Saturday, December 31, 2005

Welcome to Our New Readers

(This entry will stick on top until Jan. 1)

If you're just peeking at Blognabbit for the first time, welcome!

Bookmark this site. Come back often, or, if you're a technological adept of the the 21st century, add us to your RSS aggregator. Here you can keep up to date with Chris, Christa, Tim, Deirdre and offspring as they get in shape for various feats of athletic endurance, wrestle their professional demons, and travel to far off locales.

Actually, none of that shows up here. Mostly you just get to peek at our links du jour.

<how about we add a end-of-the-year holiday report here?>

<...can't we post a link to some more funny videos, instead?...>

<...how about the dancing badgers?...>

<...oh. That's soooo two years ago.>

We thought about adding a FAQ here, but no one ever asks us any questions about this blog. So feel free to ask questions via the comment section, and then check back soon for answers.

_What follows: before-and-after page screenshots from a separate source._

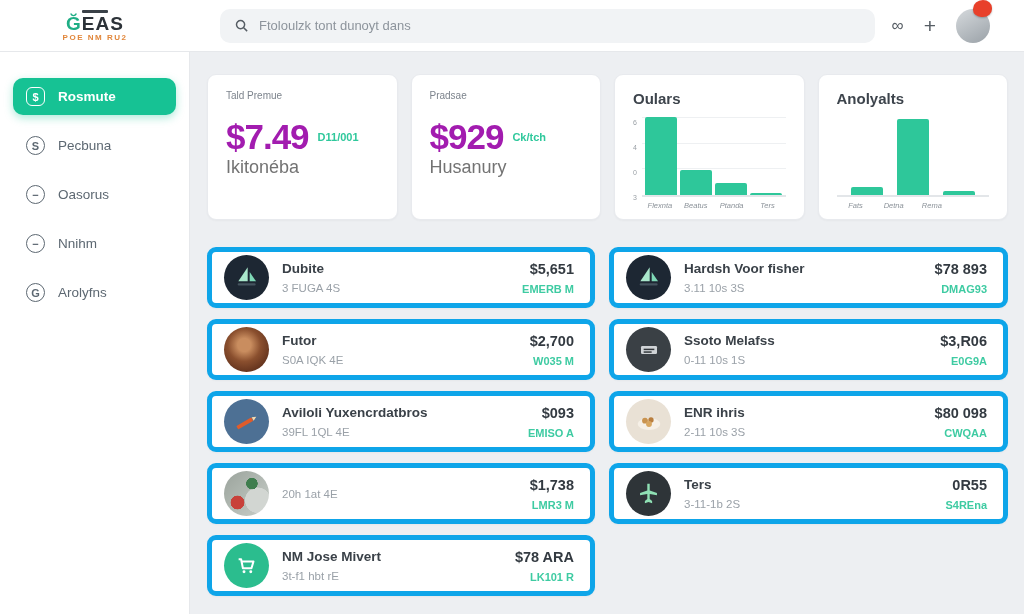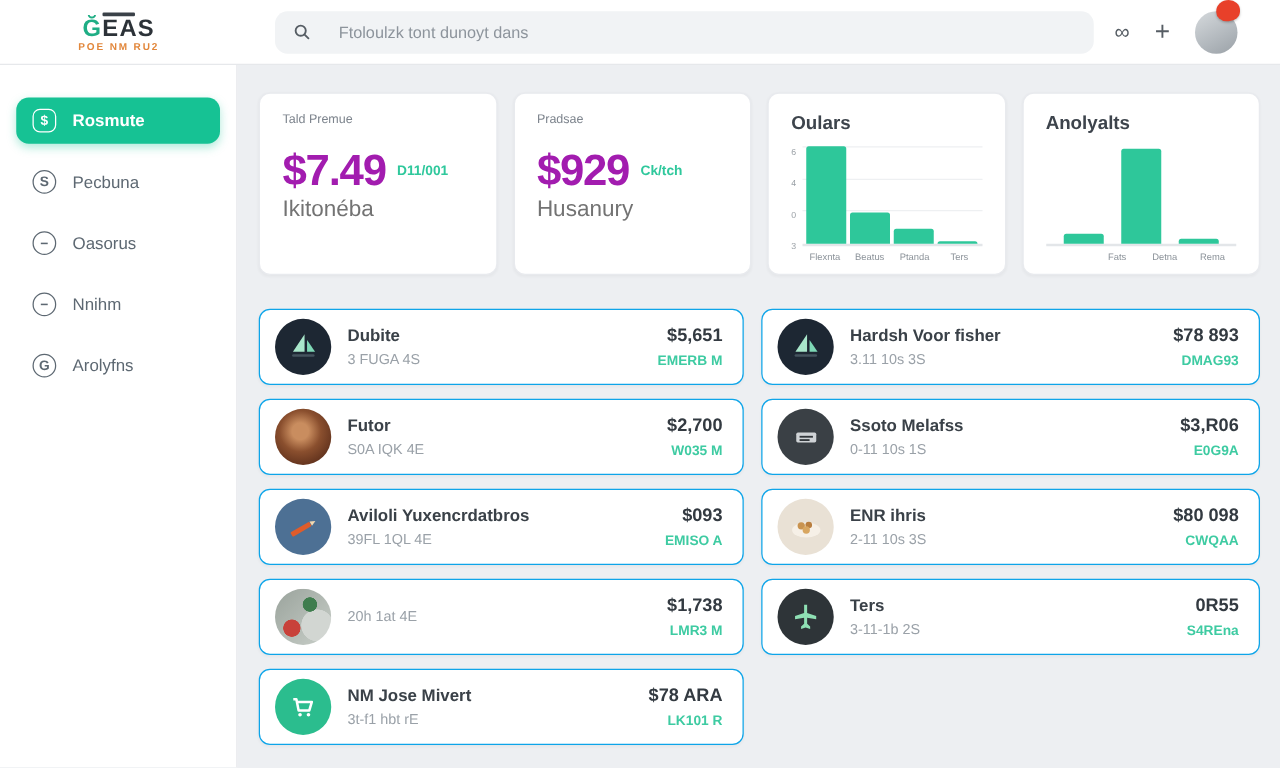"Ftoloulzk tont dunoyt dans" .search input { margin-left: 12px -> none }
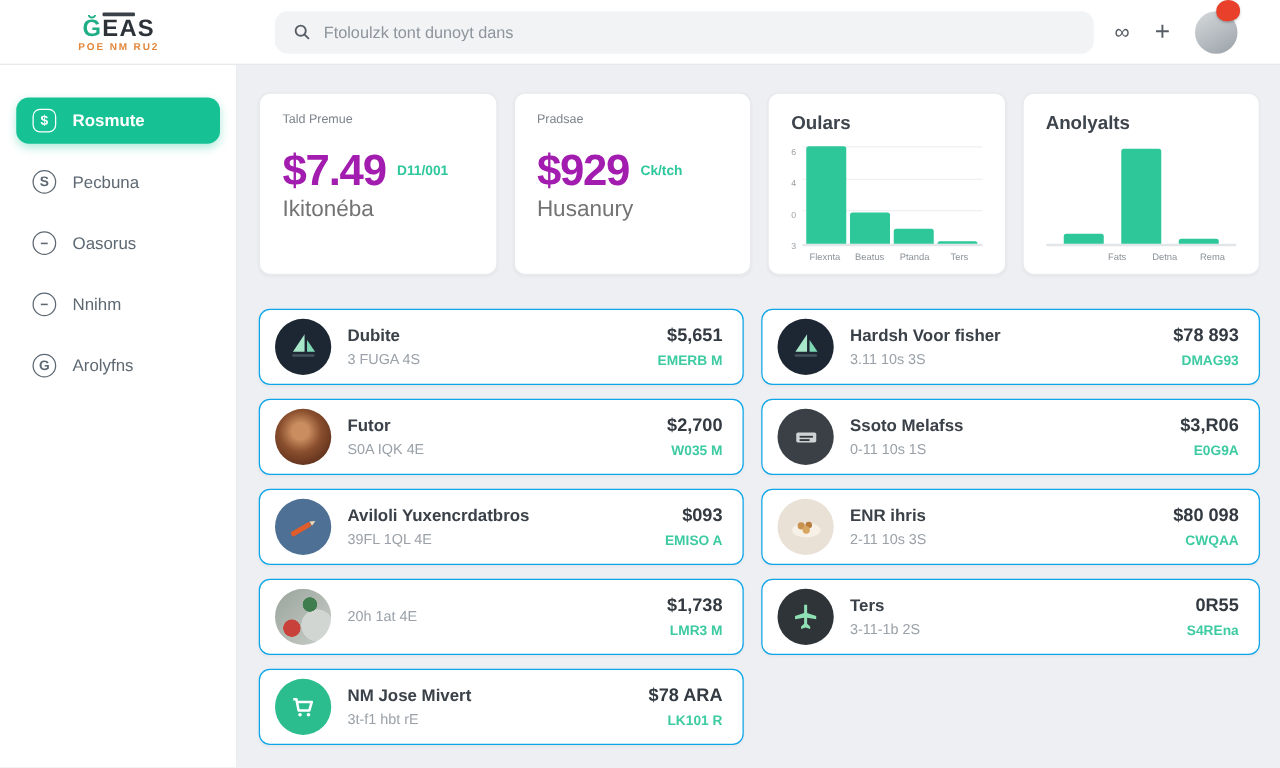"Flexnta" .xlabels { font-style: none -> italic; justify-content: flex-end -> flex-start }
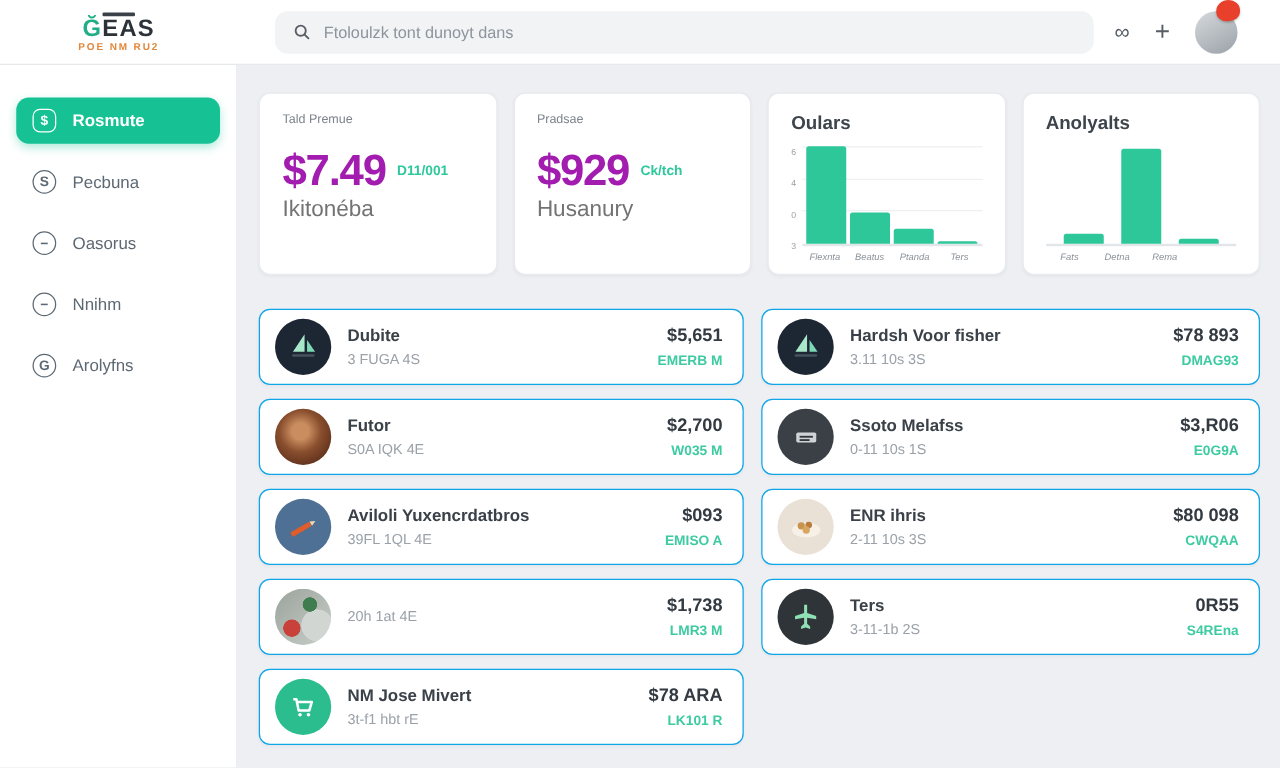"Dubite" .prow { border: 1px solid #0ea5e9 -> 5px solid #0ea5e9 }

K vanden Heuvel: Small victories in 2005

A list of stories of a few steps forward from around the US. Civil rights, labor rights, the environment and more.
Vermont, New Jersey, Hawaii, Connecticut, Minnesota, and Wisconsin vote to raise state minimum wages. Meanwhile, the national minimum wage has remained stagnant for nine years...

Friday, December 30, 2005

A Bug's Eye View

Liam and Ronan each received a plastic prism for the holidays, the kind where you hold it up to your eye and you see multiple images of whatever you pointed at. Turns out, it works with a digital camera, too. dragonfly boy

Thursday, December 29, 2005

A quoi ça sert l'amour?

Breezy animated romance
set to music by Edith Piaf & Theo Sarapo
(4 minutes)
(French)
(Cute)

I Wanna Love You Tender

[via Apollo Pony]

1980s Finnish pop music video.
It's good. The Apple good.

Seeking the best of the best of

It's that time of year when I start craving top ten lists. Or best of lists. Of any category. I've already read the NYTimes film critic lists. They failed to satisfy.

Would anyone care to offer anything?

Tuesday, December 27, 2005

SNL Rap video hits the internet big time

The New York Times is surprisingly quick at picking up this story, about the internet success of new SNL cast member Adam Sandberg, who got his job at SNL after being an internet success.

Complete with geeky picture of the Lonely Island boys.

Saturday, December 24, 2005

Wish List: No More Books!

Joe Queenan's NYT essay on the dangers of lent and gifted books.
Several years ago, I calculated how many books I could read if I lived to my actuarially expected age. The answer was 2,138.... In principle, there would be enough time to read 500 masterpieces, 500 minor classics, 500 overlooked works of genius, 500 oddities and 138 examples of high-class trash. Nowhere in this utopian future would there be time for [Steve Allen's] "Hi-Ho, Steverino!"

Tuesday, December 20, 2005

Torturing Barbie

BARBIE, that plastic icon of girlhood fantasy play, is routinely tortured by children, research has found. The methods of mutilation are varied and creative, ranging from scalping to decapitation, burning, breaking and even microwaving.
I wonder whether these researchers would point to Christa's practice of giving her Barbies custom "Dorothy Hamill" haircuts.

Monday, December 19, 2005

Cranky Bugs: The One Boy Show

The boy has started doing a dramatic interp version of the Thomas the Tank story "Cranky Bugs." He practices constantly: in the car or just walking around the house.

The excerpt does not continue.